→ BRIEF: Your answer should repeat exactly the lines from the one holding "(772, 421) none" through the end of the data, and it should contain no pictures.

(INFORMATION SHOWN begins)

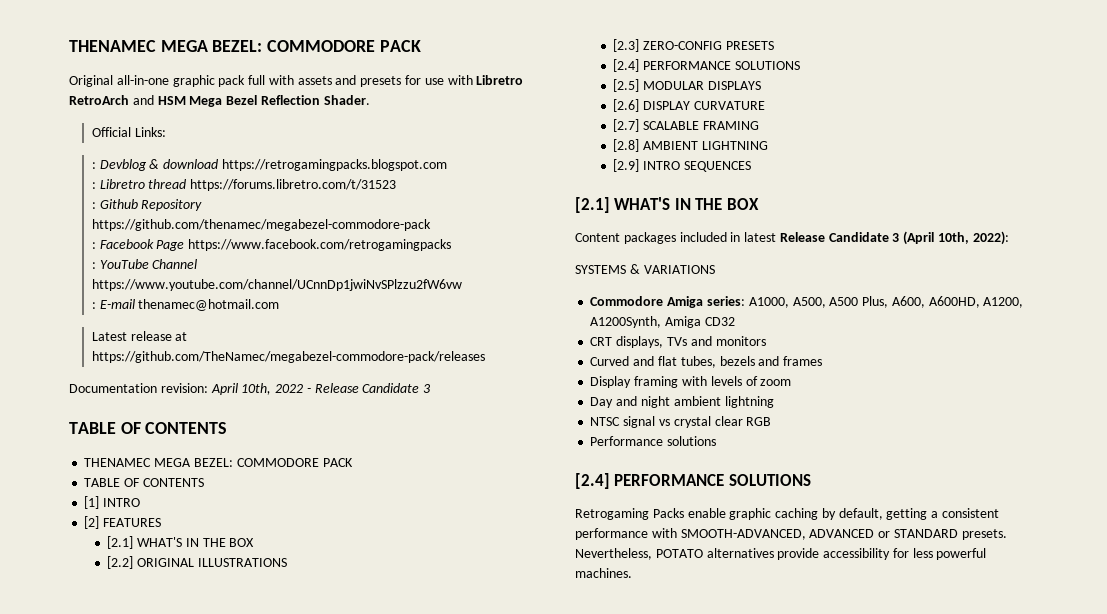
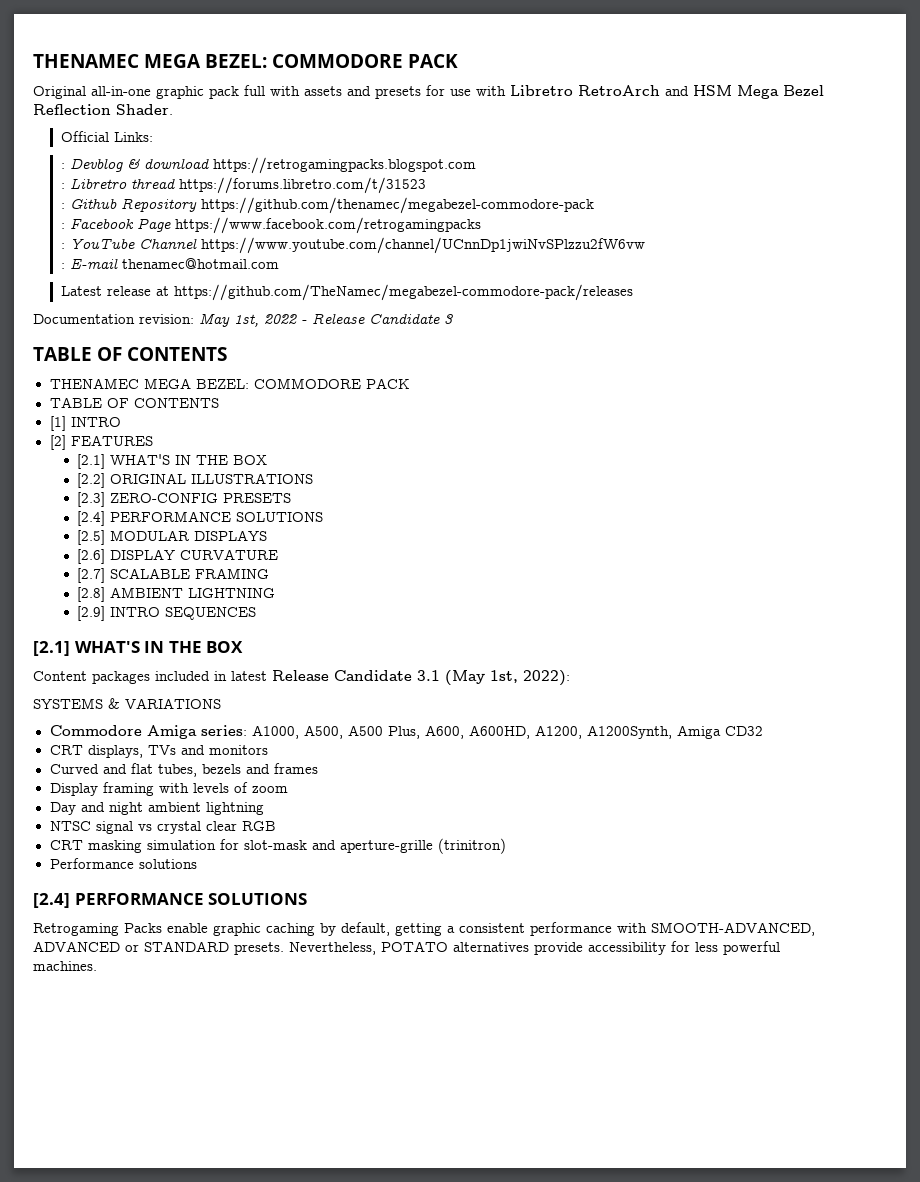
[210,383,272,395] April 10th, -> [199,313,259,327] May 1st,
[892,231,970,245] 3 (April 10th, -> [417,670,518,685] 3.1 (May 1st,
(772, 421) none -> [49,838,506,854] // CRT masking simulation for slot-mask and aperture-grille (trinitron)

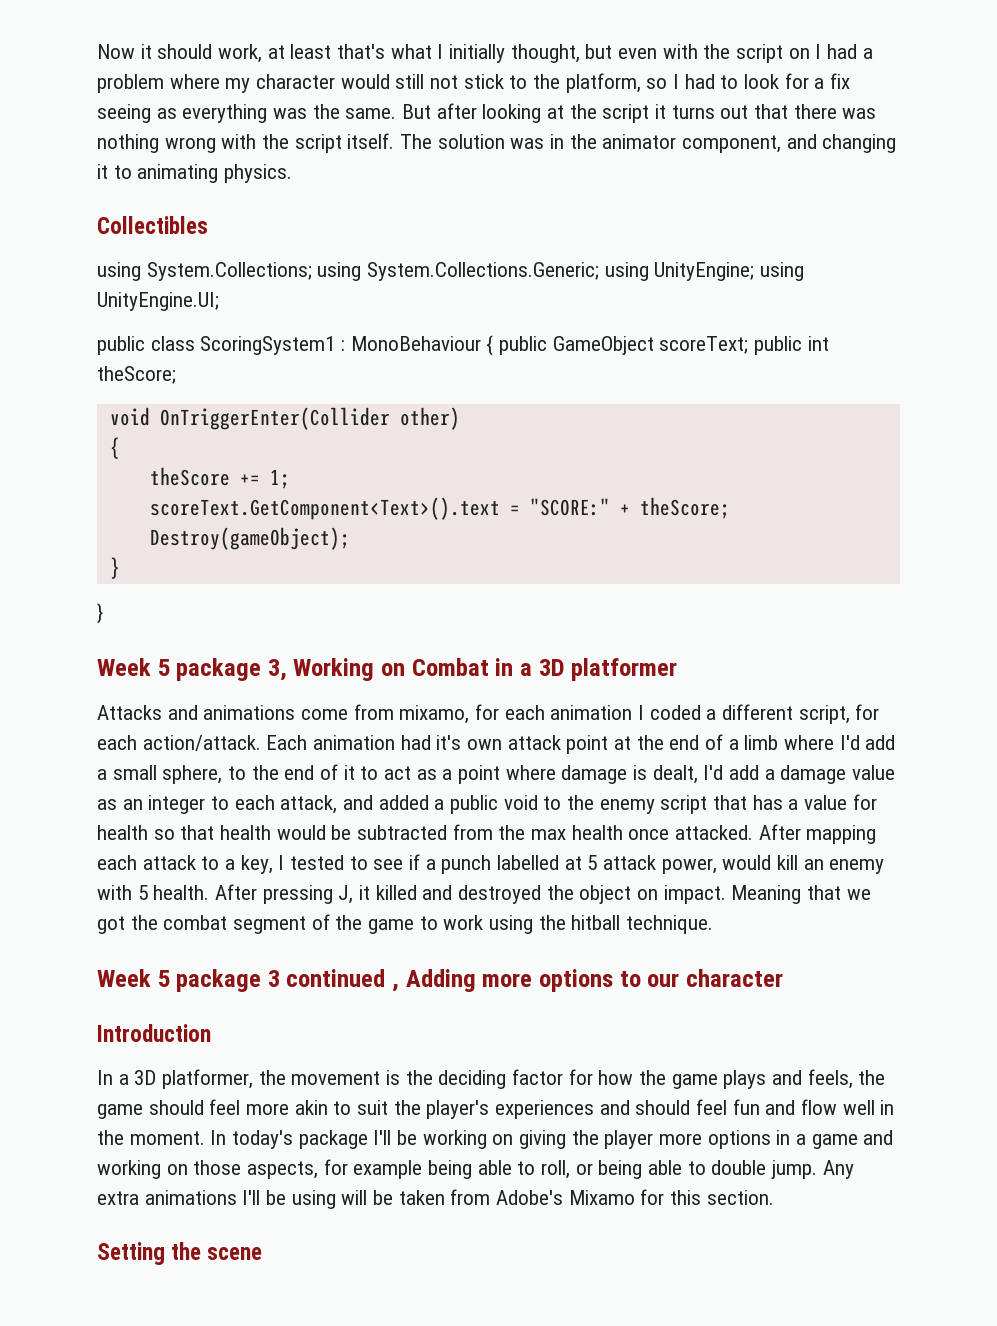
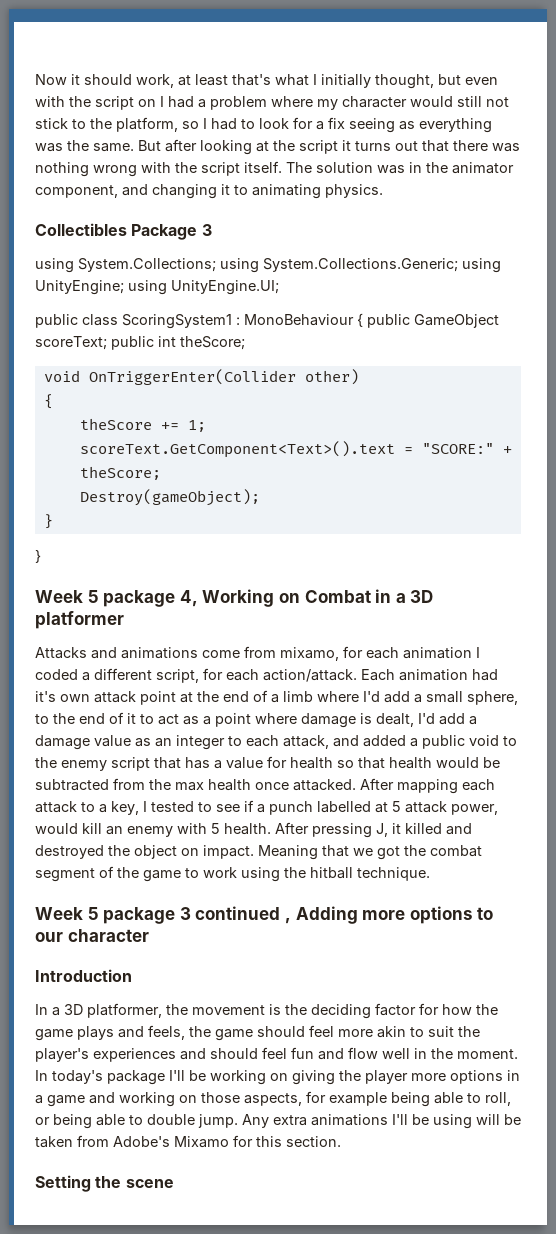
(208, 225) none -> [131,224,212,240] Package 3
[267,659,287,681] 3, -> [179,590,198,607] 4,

(INFORMATION SHOWN ends)

→ RESPONSE BOX:
(772, 421) none -> [49,838,506,854] // CRT masking simulation for slot-mask and aperture-grille (trinitron)

(208, 225) none -> [131,224,212,240] Package 3
[267,659,287,681] 3, -> [179,590,198,607] 4,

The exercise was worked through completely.